Provided data section start

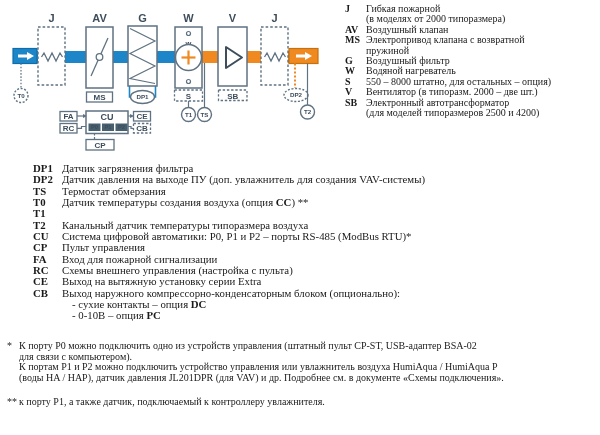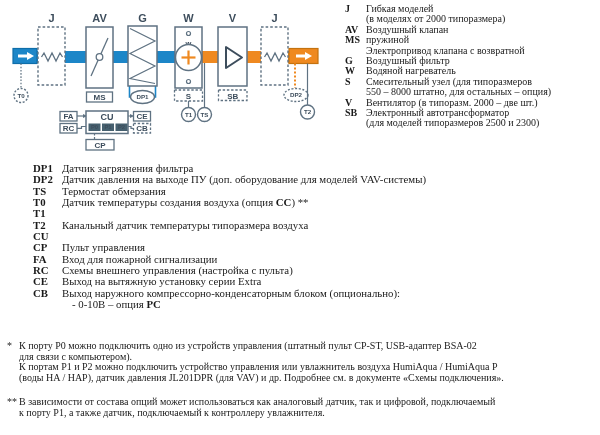"Гибкая моделей" span.lg-line { text: моделей -> пожарной }
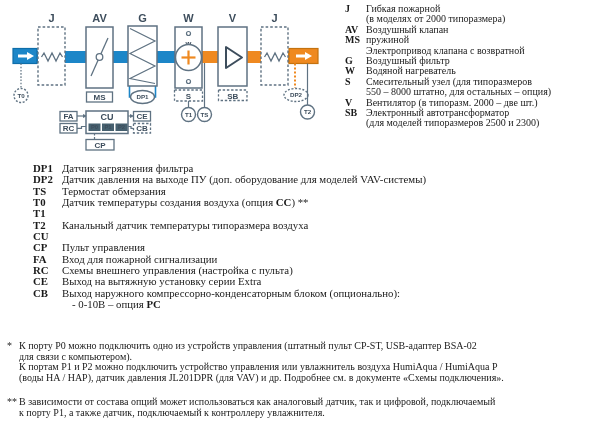"пружиной" span.lg-line { order: before "Электропривод клапана с возвратной" -> after "Электропривод клапана с возвратной" }
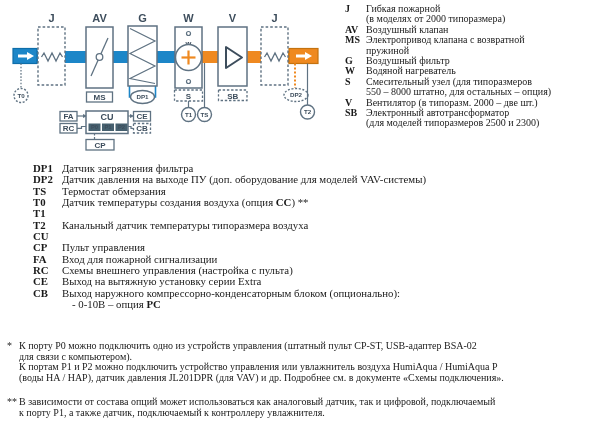"Смесительный узел (для типоразмеров" span.lg-line { html: <span>Смесительный узел (для типоразмеров</span> -> none }
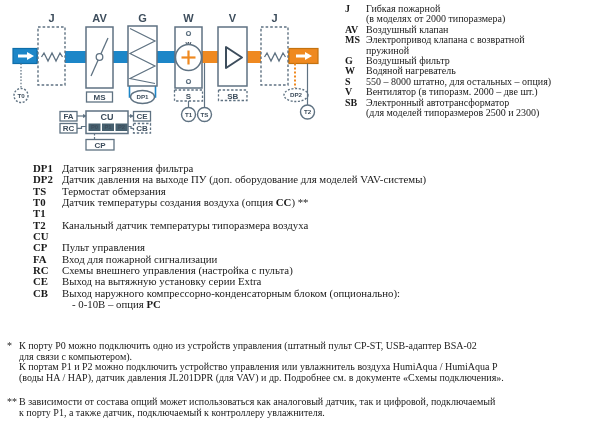"(для моделей типоразмеров 2500 и" span.lg-line { text: 2300 -> 4200 }
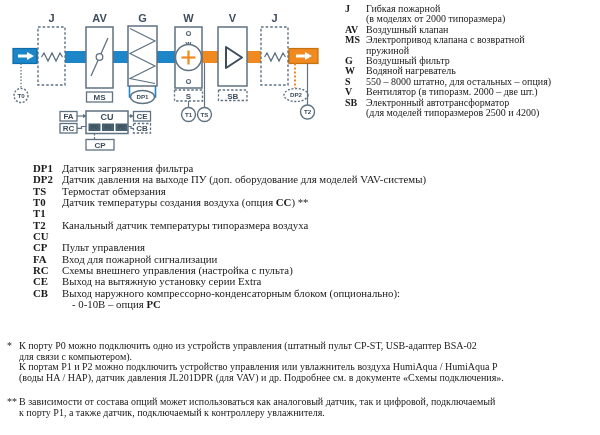"Датчик давления на выходе ПУ" span { text: оборудование для моделей -> увлажнитель для создания }
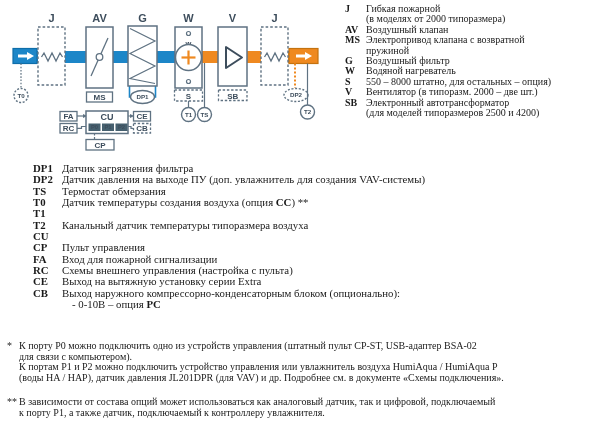"Система цифровой автоматики: P0, P1" span.abbr-text { html: none -> <span><span>Система цифровой автоматики: P0, P1 и P2 – порты RS-485 (ModBus RTU)*</span><span></span><span></span></span> }
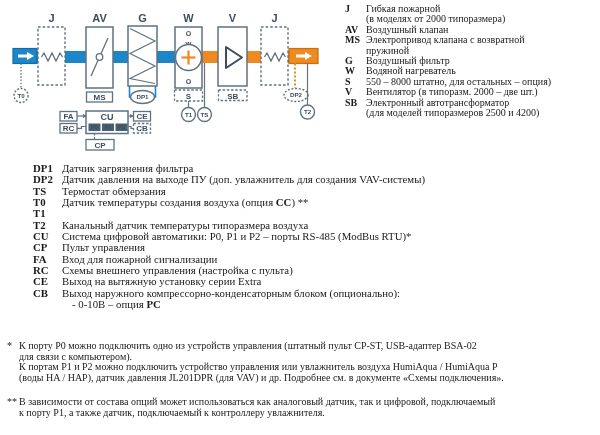"- сухие контакты – опция" span.abbr-text { html: none -> <span><span>- сухие контакты – опция </span><span>DC</span><span></span></span> }
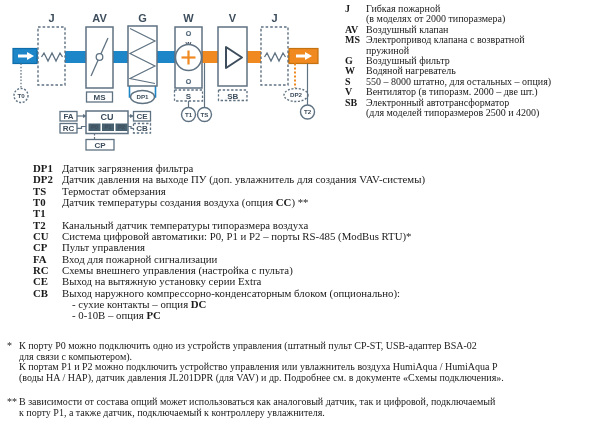"В зависимости от состава опций" span.fn-line { html: <span>В зависимости от состава опций может использоваться как аналоговый датчик, так и цифровой, подключаемый</span> -> none }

Provided data section end

(Exercise prompt) Leaving the pictures aside, transcribe exactly the lines from the one containing "моделей типоразмеров 2500" to the final line of the entries above, both ends included.

(Written solution)
"(для моделей типоразмеров 2500 и" span.lg-line { text: 2300 -> 4200 }
"Датчик давления на выходе ПУ" span { text: оборудование для моделей -> увлажнитель для создания }
"Система цифровой автоматики: P0, P1" span.abbr-text { html: none -> <span><span>Система цифровой автоматики: P0, P1 и P2 – порты RS-485 (ModBus RTU)*</span><span></span><span></span></span> }
"- сухие контакты – опция" span.abbr-text { html: none -> <span><span>- сухие контакты – опция </span><span>DC</span><span></span></span> }
"В зависимости от состава опций" span.fn-line { html: <span>В зависимости от состава опций может использоваться как аналоговый датчик, так и цифровой, подключаемый</span> -> none }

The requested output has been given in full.